Task requirements: In the entries below, begin at the line that has "background: #000000 ->" and stop after the line that has "Re: [O] Using"; output those lines exactly, leaving out pictures.

Task material:
*** Begin section ***

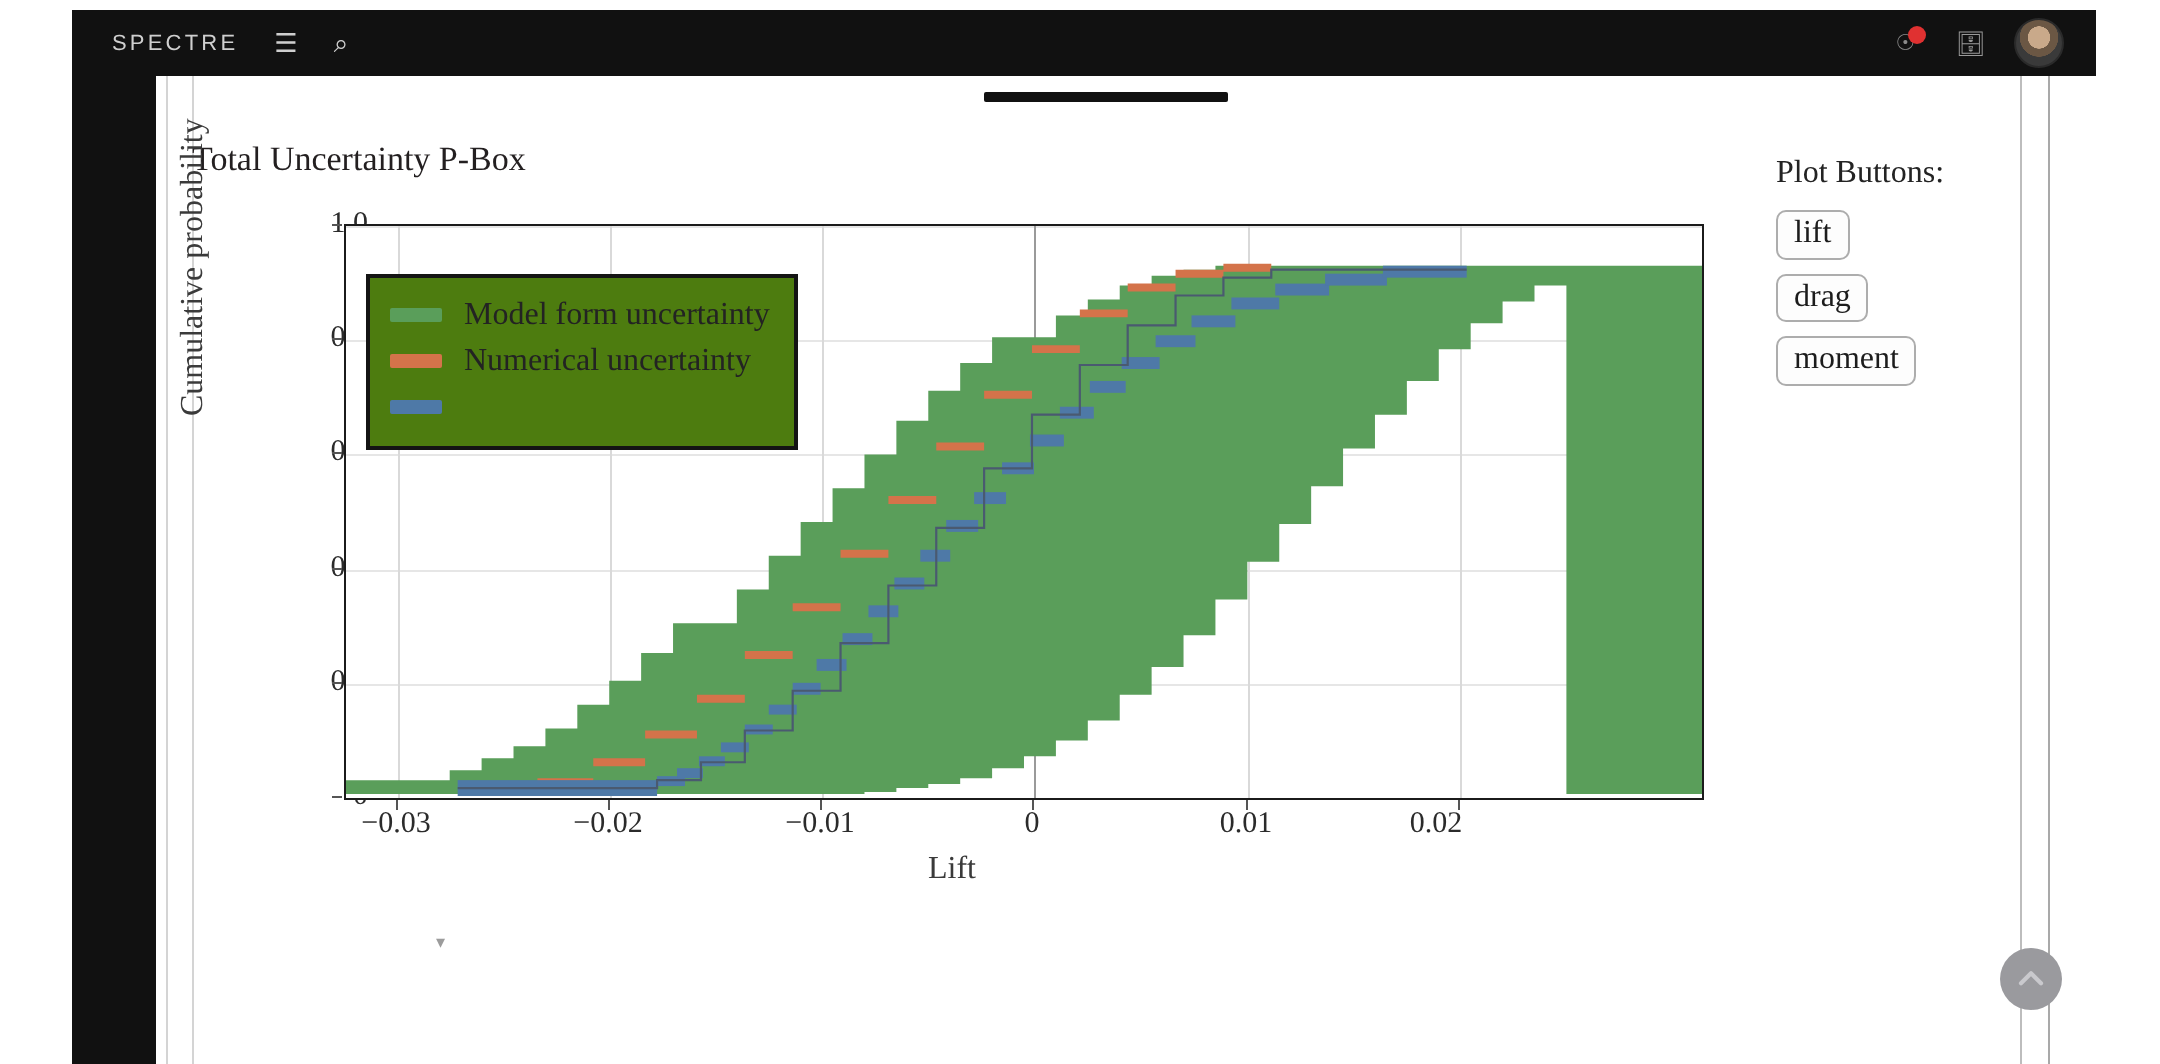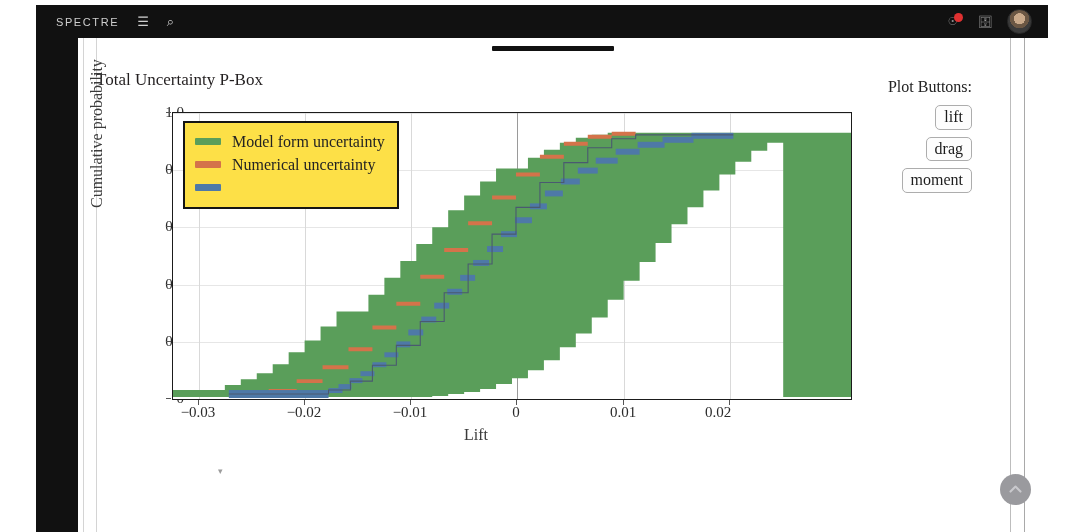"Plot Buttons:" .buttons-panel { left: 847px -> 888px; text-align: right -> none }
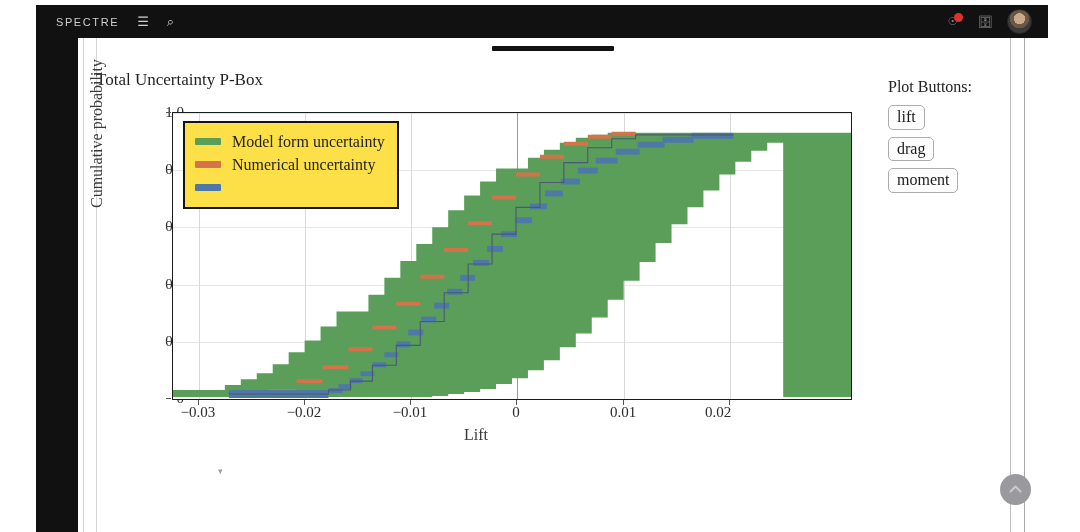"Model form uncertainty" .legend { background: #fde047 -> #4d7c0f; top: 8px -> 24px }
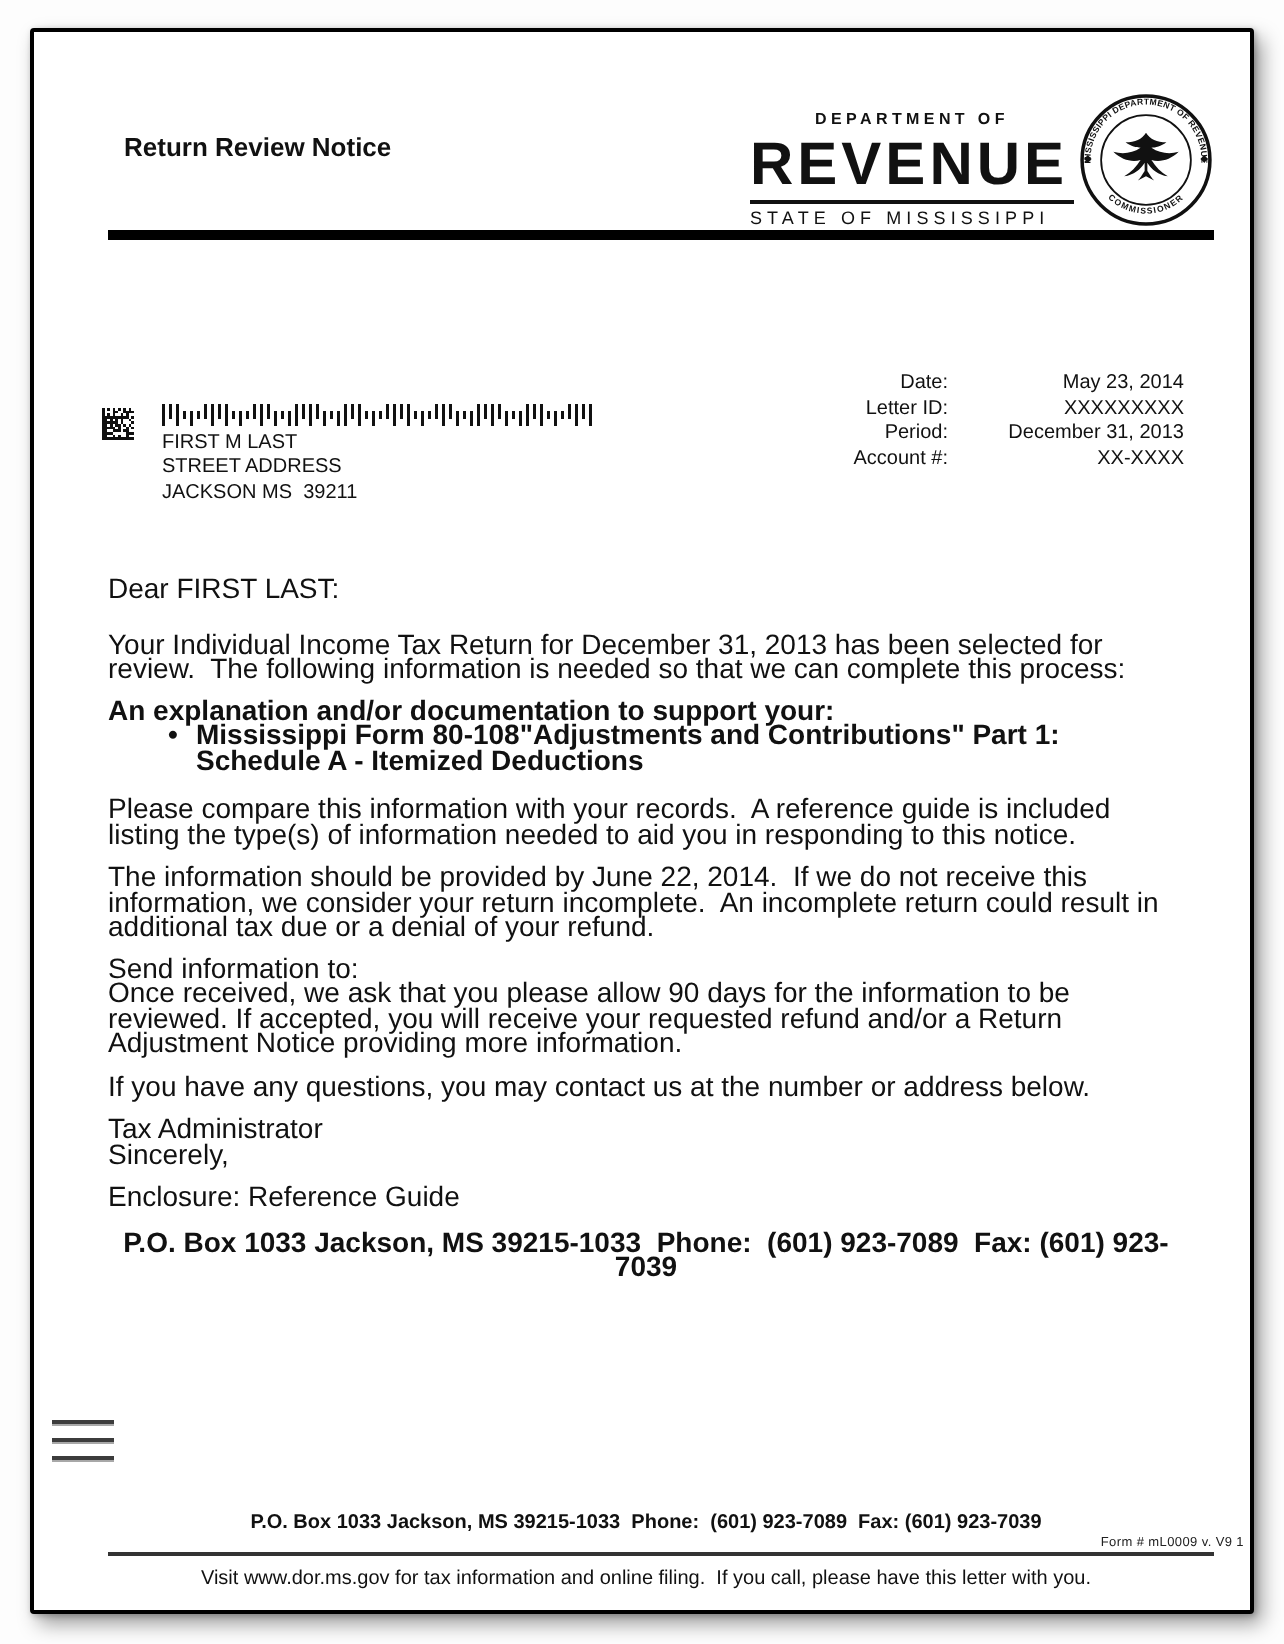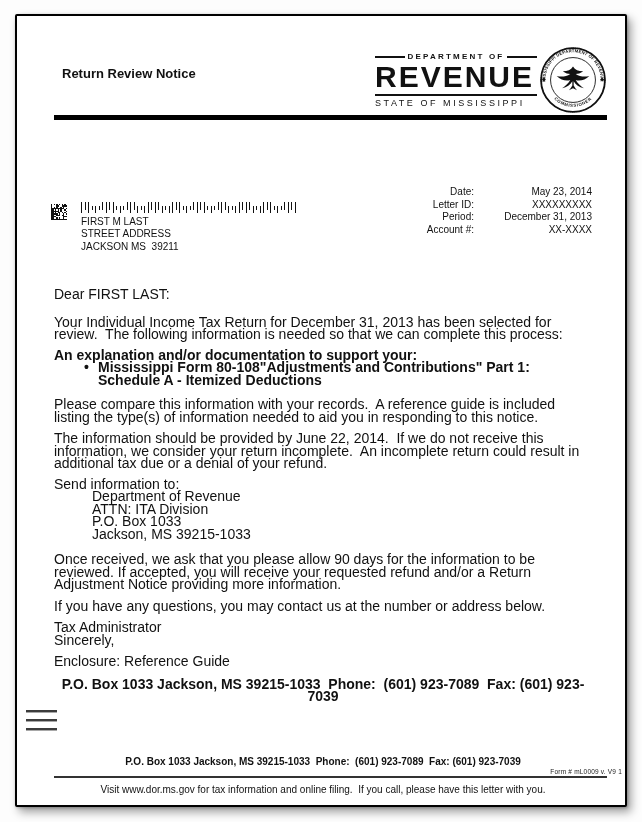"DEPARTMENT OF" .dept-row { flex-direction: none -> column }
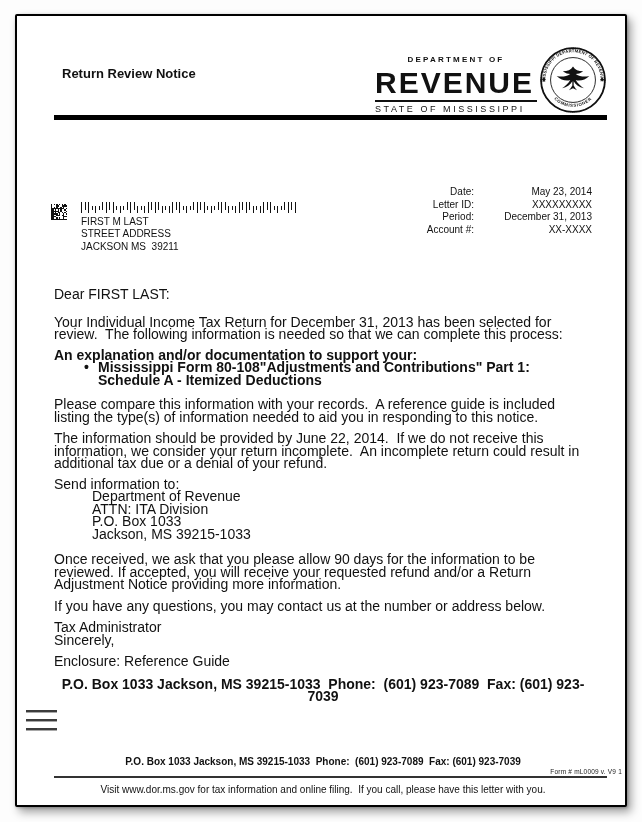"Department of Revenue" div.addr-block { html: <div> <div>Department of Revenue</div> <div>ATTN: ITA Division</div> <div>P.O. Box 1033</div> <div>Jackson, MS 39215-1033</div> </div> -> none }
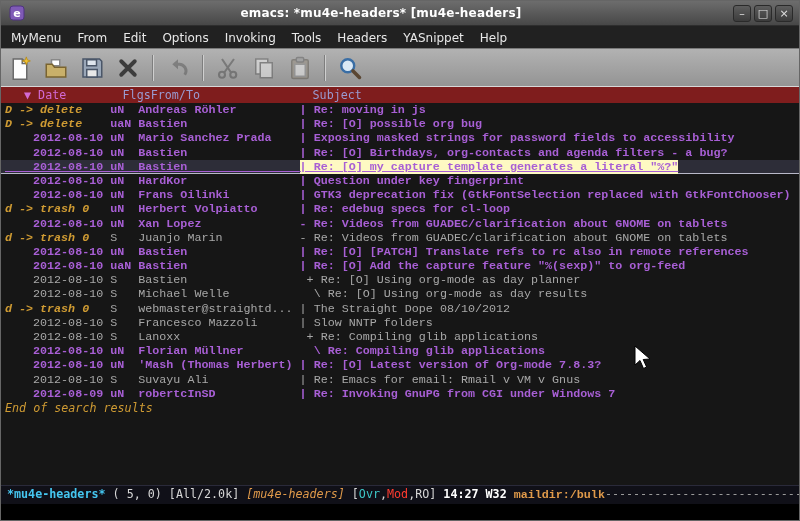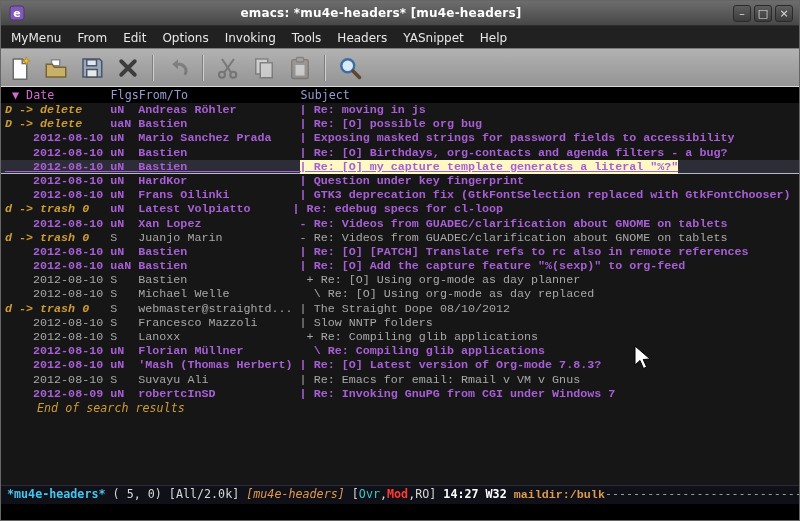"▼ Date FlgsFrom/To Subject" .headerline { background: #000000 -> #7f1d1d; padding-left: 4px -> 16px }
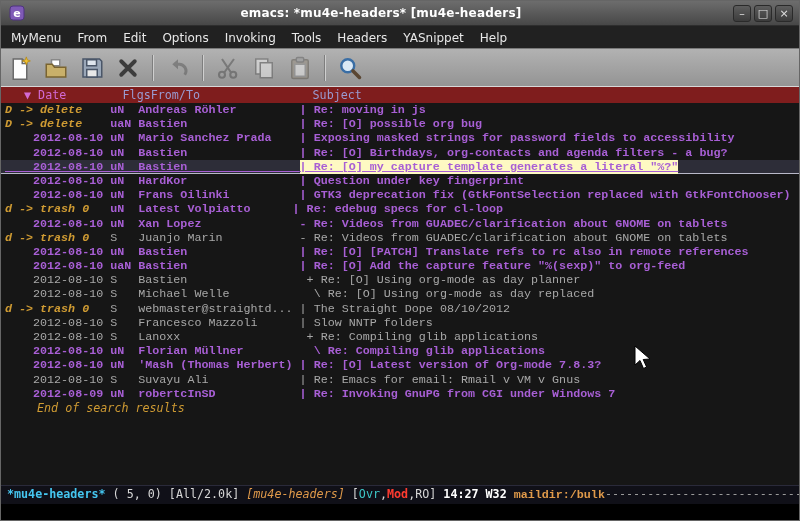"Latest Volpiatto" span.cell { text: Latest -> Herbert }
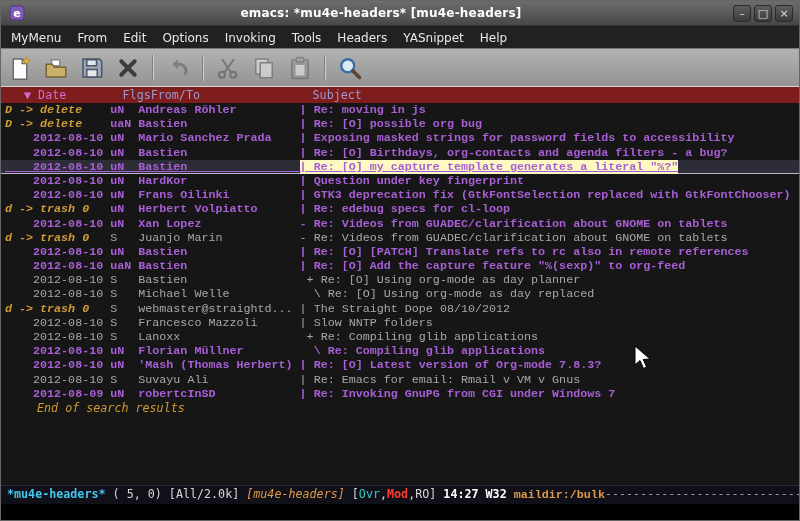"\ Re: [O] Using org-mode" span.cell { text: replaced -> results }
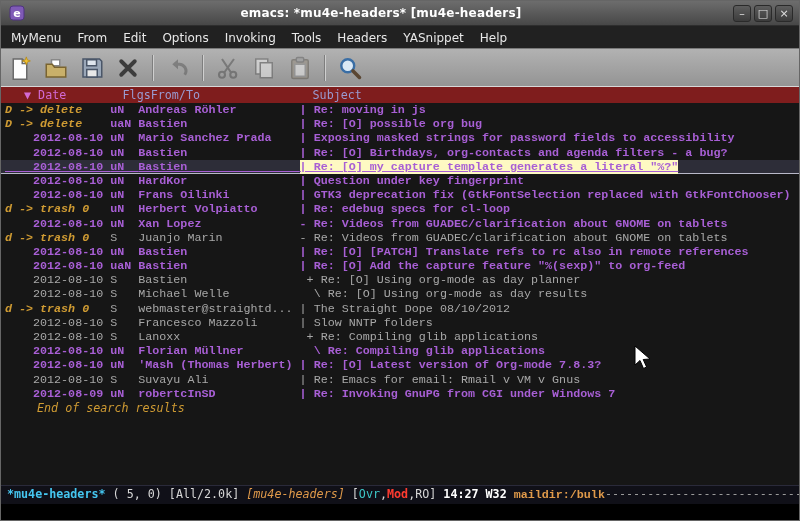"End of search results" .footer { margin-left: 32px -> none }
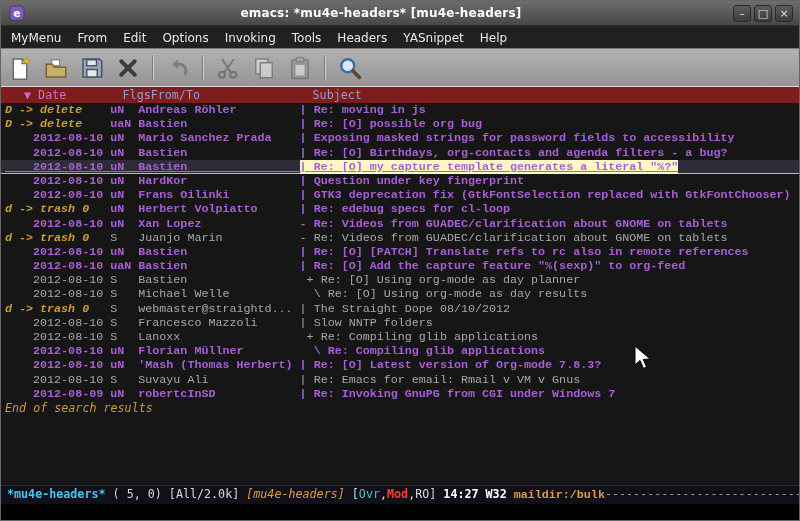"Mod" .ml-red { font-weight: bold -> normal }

*** End section ***

Solution to the exercise:
"▼ Date FlgsFrom/To Subject" .headerline { background: #000000 -> #7f1d1d; padding-left: 4px -> 16px }
"Latest Volpiatto" span.cell { text: Latest -> Herbert }
"\ Re: [O] Using org-mode" span.cell { text: replaced -> results }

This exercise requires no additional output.